Re: Acessibility of <audio> and <video>

On Sep 4, 2008, at 01:13, Dave Singer wrote:

> 2.1.2 Configuring
> Sometimes, similarly, the media format itself can carry optional  
> features. An example might be the 3GPP file format (or any file  
> format from that family, such as MP4) with a text track in 3GPP  
> Timed Text format. Enabling this track (and thereby causing it to be  
> presented) may be a way to satisfy a need within a single media file.

It seems to me that for captioning, an off-by-default track within the  
main file is preferable over burned-in open captions, because tracks  
within the main file travel better, compress better (and transferring  
the captions even when not needed is not burdensome in terms of  
relative network bandwidth) and make video more searchable.

> (In some cases, the media format may also need to disable a track;  
> for example, a track providing audio description of video may  
> incorporate the standard audio within it, and the normal audio track  
> would be disabled if the audio description were enabled.)

I would guess that content providers would opt for alternative files  
in this case, because additional audio tracks show up on the bandwidth  
bill if served even when not needed.

> We therefore also need the ability to apply the same preferences  
> used for selection, to configuring the file. Note that not all media  
> sub-systems will offer the user-agent such an API; that is  
> acceptable  for media files associated with those systems, the  
> files are not configurable and selection must be used instead.

This seems alarming. Does at least one of QuickTime, GStreamer or  
DirectShow lack such an API? If one of those lacks such an API, can  
such an API be put in place in a timely manner?

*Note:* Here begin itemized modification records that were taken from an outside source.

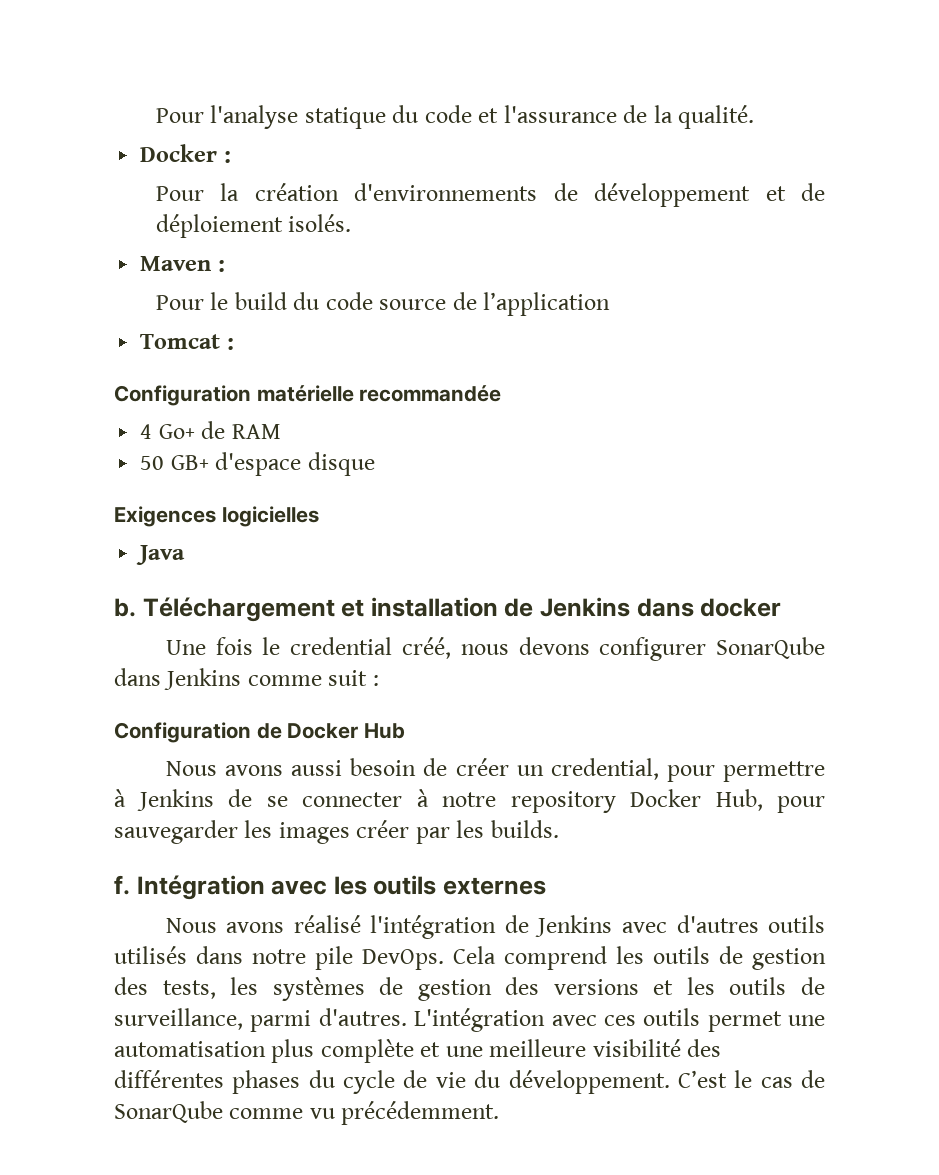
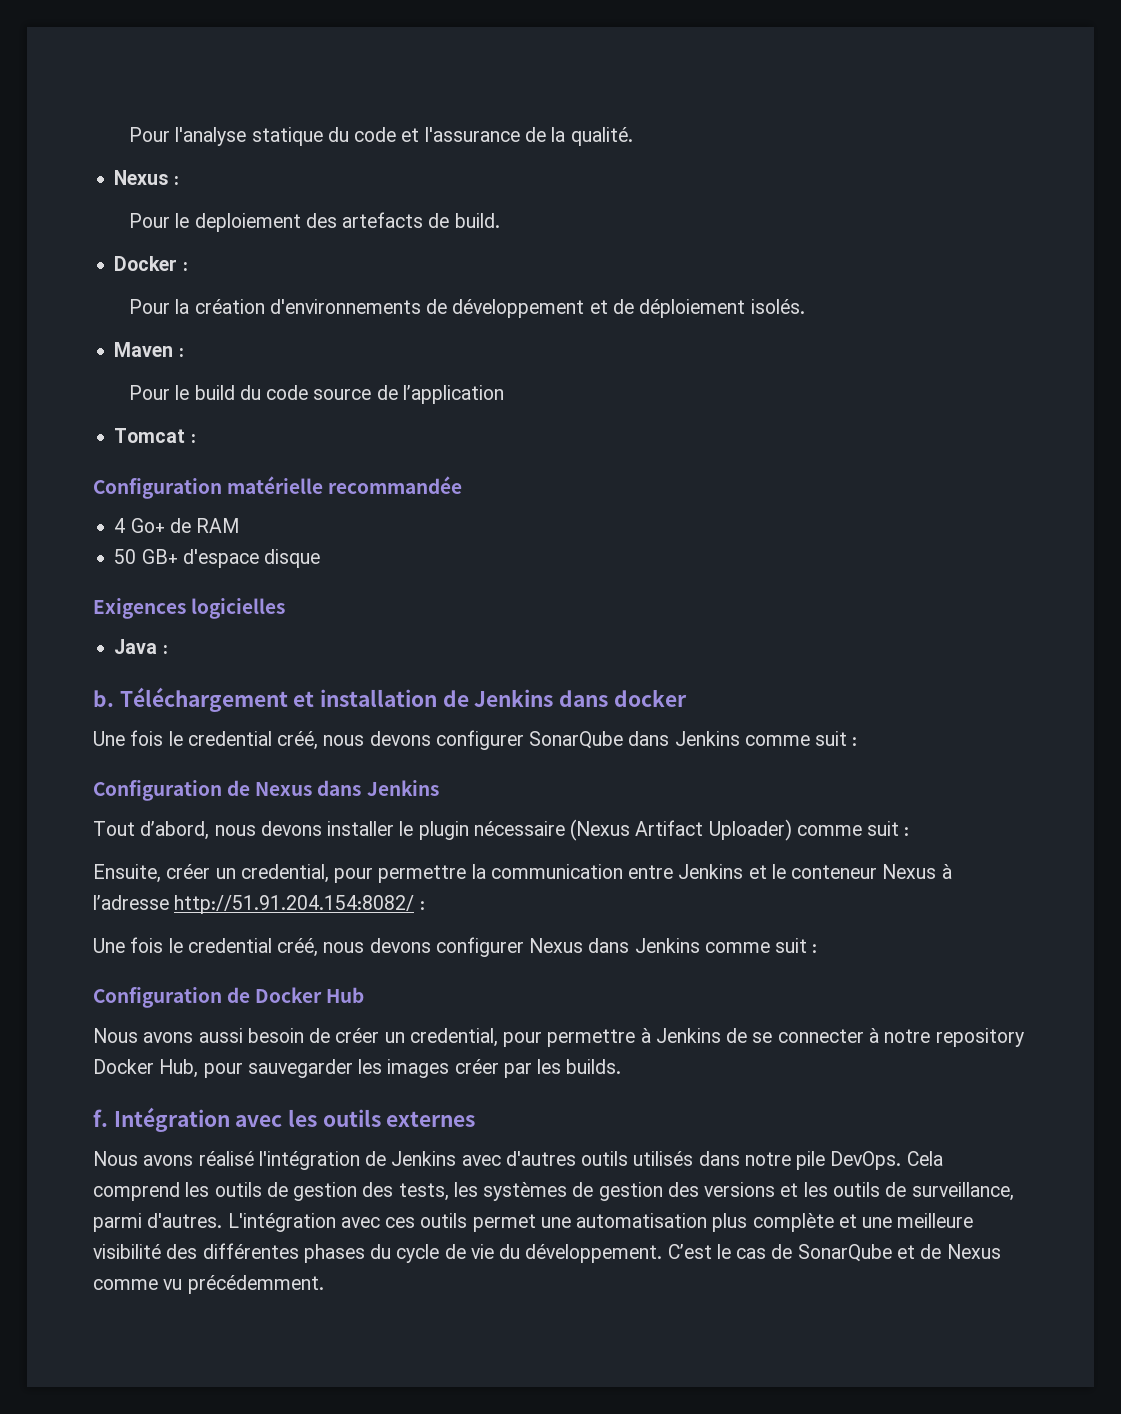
+ Nexus :
+ Pour le deploiement des artefacts de build.
- Java
+ Java :
+ Configuration de Nexus dans Jenkins
+ Tout d’abord, nous devons installer le plugin nécessaire (Nexus Artifact Uploader) comme suit :
+ Ensuite, créer un credential, pour permettre la communication entre Jenkins et le conteneur Nexus à l’adresse http://51.91.204.154:8082/ :
+ Une fois le credential créé, nous devons configurer Nexus dans Jenkins comme suit :
- C’est le cas de SonarQube comme vu précédemment.
+ C’est le cas de SonarQube et de Nexus comme vu précédemment.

It seems to me that if automatic selection isn't reliable, content  
providers will shy away from an automatic selection system.

> 2.2.3 longdesc
> The longdesc attribute, when used, takes a URI as value, and links  
> to a 'long description'. It is probably the attribute to use to link  
> to such things as a transcript (though a transcript is more of a  
> fulltext alternative than a description).

I think transcripts should not be considered accessibility-only data.  
Transcripts are useful to users who can hear just fine. I think an  
automated association mechanism isn't necessary here. <a  
href='transcript.html'>Transcript</a> should do.

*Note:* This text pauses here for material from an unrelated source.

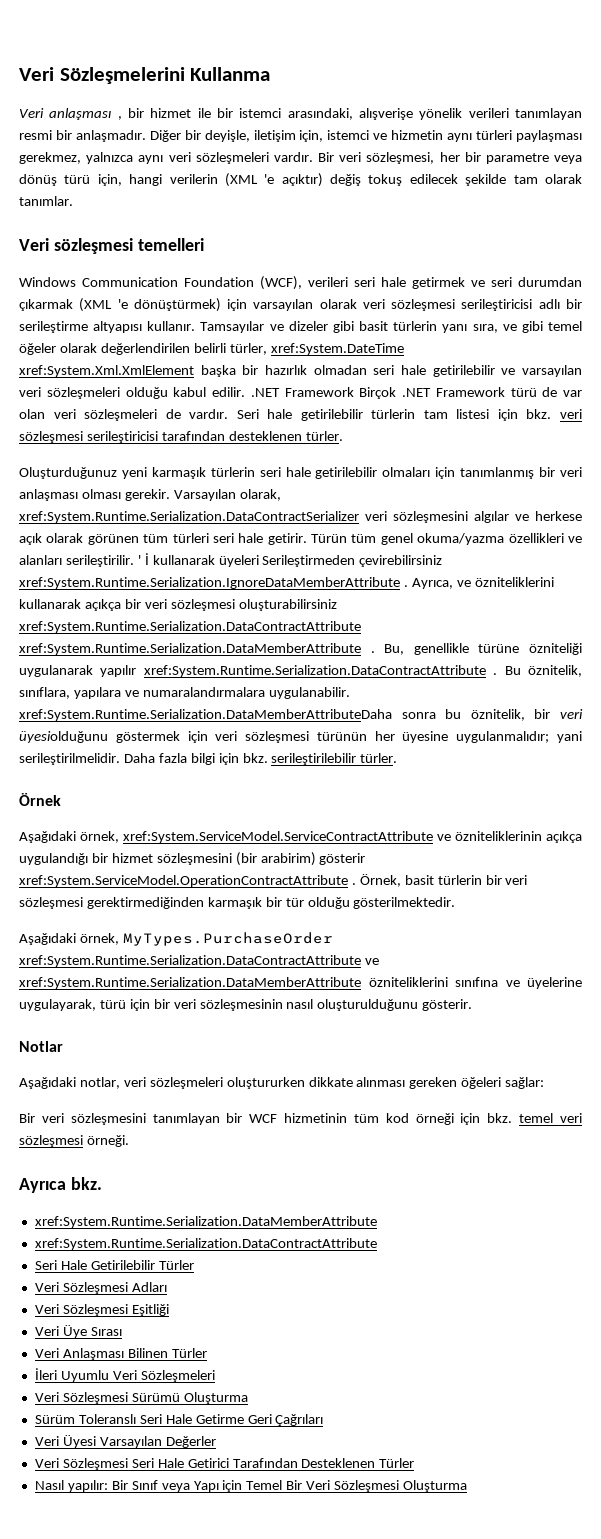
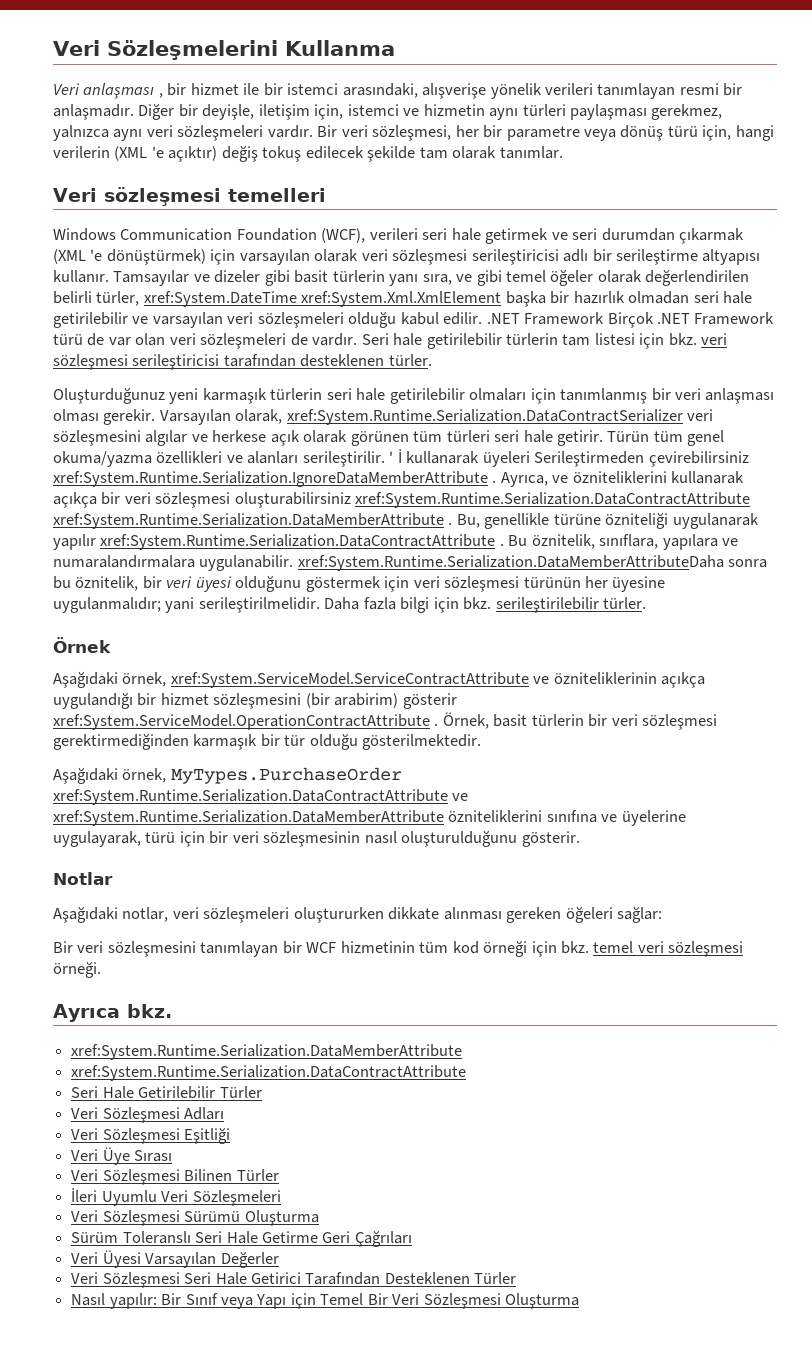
- Bu öznitelik, sınıflara, yapılara ve numaralandırmalara uygulanabilir. xref:System.Runtime.Serialization.DataMemberAttributeDaha sonra bu öznitelik, bir veri üyesiolduğunu göstermek için veri sözleşmesi türünün her üyesine uygulanmalıdır; yani serileştirilmelidir.
+ Bu öznitelik, sınıflara, yapılara ve numaralandırmalara uygulanabilir. xref:System.Runtime.Serialization.DataMemberAttributeDaha sonra bu öznitelik, bir veri üyesi olduğunu göstermek için veri sözleşmesi türünün her üyesine uygulanmalıdır; yani serileştirilmelidir.
- Veri Anlaşması Bilinen Türler
+ Veri Sözleşmesi Bilinen Türler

> The user preferences are two-state: 'I need accessibility X', 'I  
> have no specific need for accessibility X'. For un unstated  
> preference 'no specific need' is assumed.
> The tagging is however tri-state  in some sense yes/no/dont-know.  
> The media needs to be able to be tagged: 'I can or do meet a need  
> for accessibility X'; 'I cannot meet a need for accessibility X'; 'I  
> do not know about accessibility X'. For an unstated tag, 'I do not  
> know' is assumed.

This looks like a very sensible approach.

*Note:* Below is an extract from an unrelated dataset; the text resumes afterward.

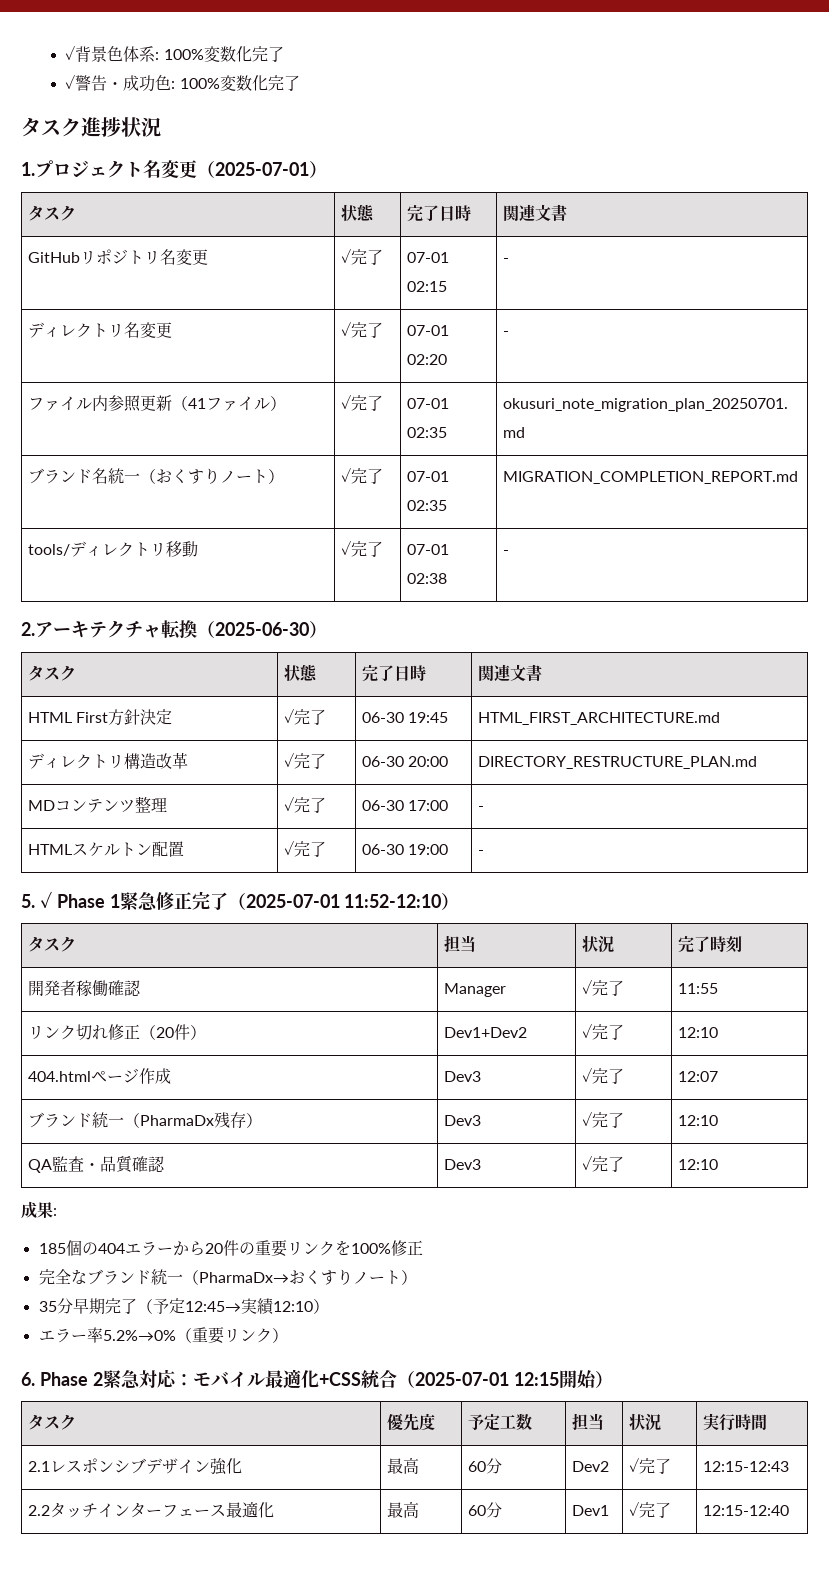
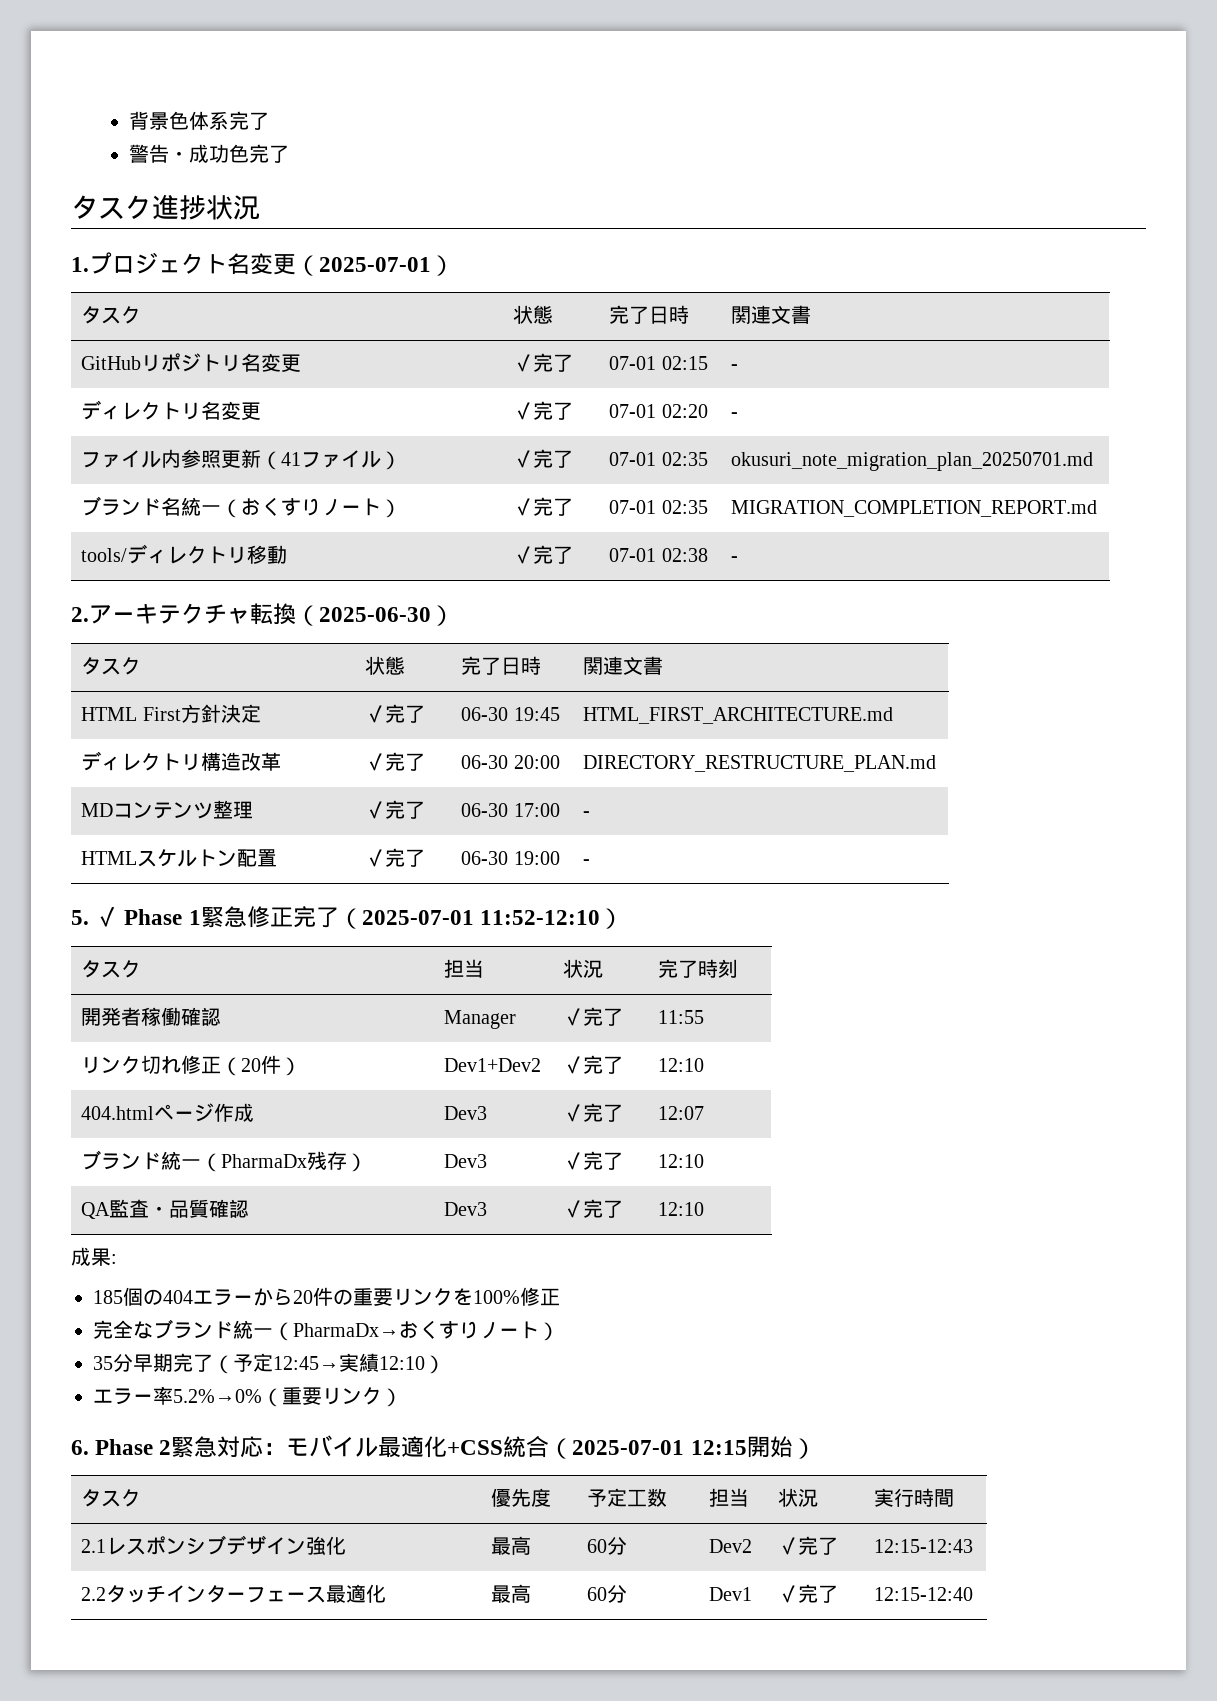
- ✓背景色体系: 100%変数化完了
- ✓警告・成功色: 100%変数化完了
+ 背景色体系完了
+ 警告・成功色完了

> We believe that the source tagging should be done as Media Queries.
> There is work ongoing at Dublin Core and IMS on the ways to state  
> user preferences for accessibility, which may be relevant.

CSS has a much better level of author and browser vendor acceptance  
than RDF. Also, Media Queries are much easier to author than RDF. I  
would, therefore, guess that an MQ-based approach is more likely to be  
implemented in practice than an RDF-based approach.

>    2. Subtitles (in the USA and Canada sense) are not strictly an  
> accessibility issue, but can probably be handled here.

> Note that since it's not possible to express a concrete anti- 
> preference ('I absolutely must avoid captions'), all accessibility  
> axes have to be expressed in terms of something positively needed  
> ('I need video that avoids inducing epileptic fits') rather than  
> avoided (you cannot say 'I must not be presented with video that  
> might induce epileptic fits').

I would caution against treating subtitles (in the US/Canada sense) an  
instance of the same selection mechanism engineering problem as  
captions (in the US/Canada sense) just because they are the same  
engineering problem as far as encoding timed text goes.

Not hearing audio is (for practical modeling purposes) a single  
dimension: One can hear, one can't hear well, one is deaf. I don't  
know if "can't hear well" maps simply to "captions on", but in the  
most obvious case (a fully deaf person), the need for captions is a  
very simple thing to model in a selection mechanism and in the  
configuration UI. Moreover, society assumes people to be presumptively  
not deaf, so the captioning (in the US/Canada sense) should be off for  
the audience in general and turned specifically on for users who need  
it. (Granted, the choice between captions and sign language makes  
things harder than a single dimension, but perhaps the case where the  
content provider has resources and willingness to provide both isn't  
the common case that an automatic selection mechanism should be  
engineered for.)

Language skills are multidimensional: A person whose language skills  
cover a non-English native language and English already has four  
dimensions: skill level in both reading and listening in both  
languages. This makes automatic selection mechanism hard to engineer.  
Consider what are the least assumptions that make it hard: the user  
(whose native language isn't English) listens to English on the  
vanilla Hollywood/BBC level and prefers not to have subtitles in that  
case but fails when there's too much noise (either in the video or in  
the viewing environment) or accents. This is about the most common  
case when the browser user isn't monolingual. And even this common  
case breaks automatic selection and needs user discretion.

More to the point even, automatic mechanisms for language selection  
are known to be *practically pointless* to engineer, because we  
already know from HTTP Content-Negotiation that users don't bother to  
configure it.

Finally, society's presumption of the default is different. If you  
have a news outlet whose editorial language is Foo and they have a  
video of an interview where the interviewee speaks language Bar, the  
expectation is to have subtitles in language Foo enabled by default.  
Content providers should be able to be absolutely confident that they  
can mark subtitles to be on by default without the browser user  
needing to take action to enable them (perhaps taking action to  
*disable* them). Otherwise, they'll burn the subtitles into the video  
data to ensure that they are visible by default, which would be bad  
for compression, bad for the searchability of Web content and bad for  
rendering the content without either video or audio on tactile media.

I think there's a very real risk of creating something over-engineered  
that won't get implemented and used in a timely fashion (leading to  
burned-in text for years) if subtitling is treated as an instance of  
the same opt-in selection problem as captioning--as opposed to  
allowing content providers to mark a text track as being an on-by- 
default subtitle track and letting users to opt out of subtitles from  
the context menu on a case-by-case basis.

Henri Sivonen

Received on Thursday, 4 September 2008 08:18:38 UTC